As we all know, the NLRB has been working hard in recent years to expand its reach beyond the union workforce – striving to make its decisions and guidance just as relevant to the non-union employer in an age where unions are on the decline.  Recent NLRB decisions have found employers liable for unfair labor practices and invalidated policies that, either in reality or in a hypothetical NLRB universe, may infringe on workers’ rights to engage in concerted protected activity, like discussing compensation or other work conditions, under the National Labor Relations Act (“NLRA”).

This week, the general counsel of the NLRB, Richard Griffin, issued a 30-page memorandum advising employers, union and non-union alike, on how to draft and implement NLRB compliant policies.  The report looks at a number of employer handbook rules “frequently at issue” in NLRB cases – including those addressing confidentiality, conduct, logos, photography, and recording rules – comparing the unlawful provisions to their compliant counterparts.

Despite acknowledging that it is unlikely that employers deliberately adopt policies prohibiting or restricting conduct protected by the NLRA, Griffin advises that “the law does not allow even well-intentioned rules that would inhibit employees from engaging in activities protected by the Act.”  Yet, while the NLRB memorandum might be helpful, it further reinforced the NLRB’s tendency to subjectively invalidate what would otherwise be considered sound and valid policies.  Moreover, for all its guidance, the memorandum did not, and could not, address the practical realities plaguing employers.   Day to day considerations of an employer’s operational needs must also be taken into account when attempting to comply with the NLRB’s directives.

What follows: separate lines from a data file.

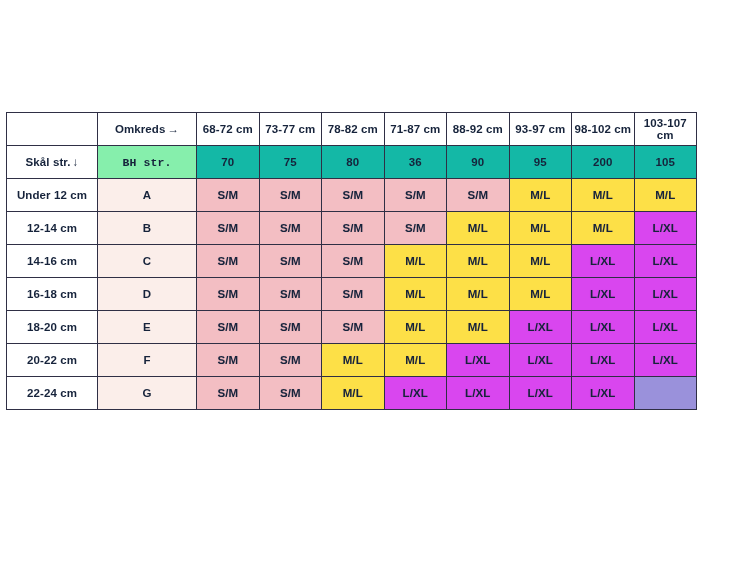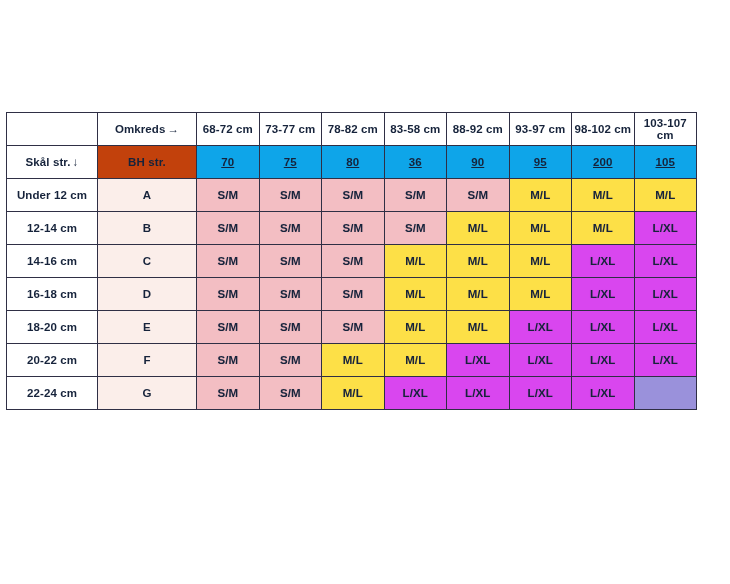--- a/index.html
+++ b/index.html
@@ -122,7 +122,7 @@
           <td class="col-head">68-72 cm</td>
           <td class="col-head">73-77 cm</td>
           <td class="col-head">78-82 cm</td>
-          <td class="col-head">83-58 cm</td>
+          <td class="col-head">71-87 cm</td>
           <td class="col-head">88-92 cm</td>
           <td class="col-head">93-97 cm</td>
           <td class="col-head">98-102 cm</td>

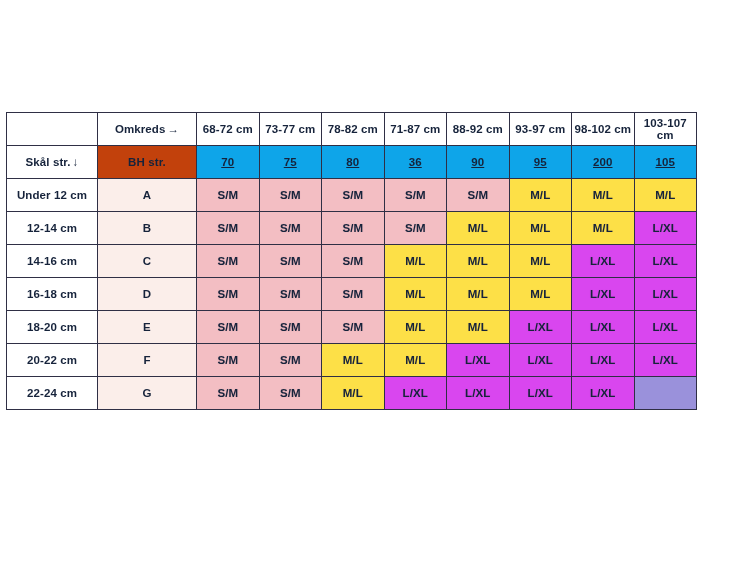--- a/index.html
+++ b/index.html
@@ -53,8 +53,9 @@
     font-size: 12.5px;
   }
   td.axis-head-tinted {
-    background: #c2410c;
+    background: #86efac;
     font-size: 12.5px;
+    font-family: Liberation Mono, monospace;
   }
   td.col-head {
     background: #ffffff;

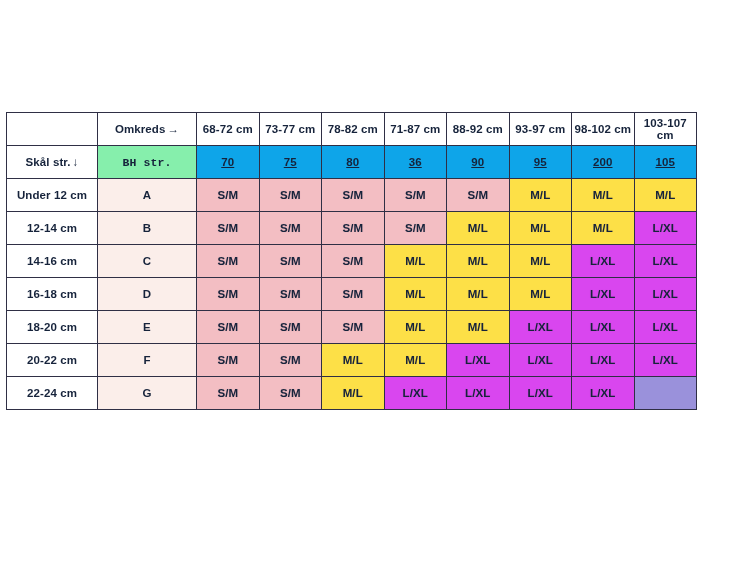--- a/index.html
+++ b/index.html
@@ -63,9 +63,8 @@
     margin-top: 12px;
   }
   td.num-head {
-    background: #0ea5e9;
+    background: #14b8a6;
     font-size: 11.5px;
-    text-decoration: underline;
   }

All employer policy decisions are a balancing act – an exercise in maintaining an effective, efficient and productive operation while mitigating the costly risks of noncompliance with statutory requirements.   At the end of the day, the NLRB will continue interpreting employer policies as it sees fit and employers are left to juggle their obligations while attempting to predict the NLRB’s, at times baffling and inconsistent, rulings.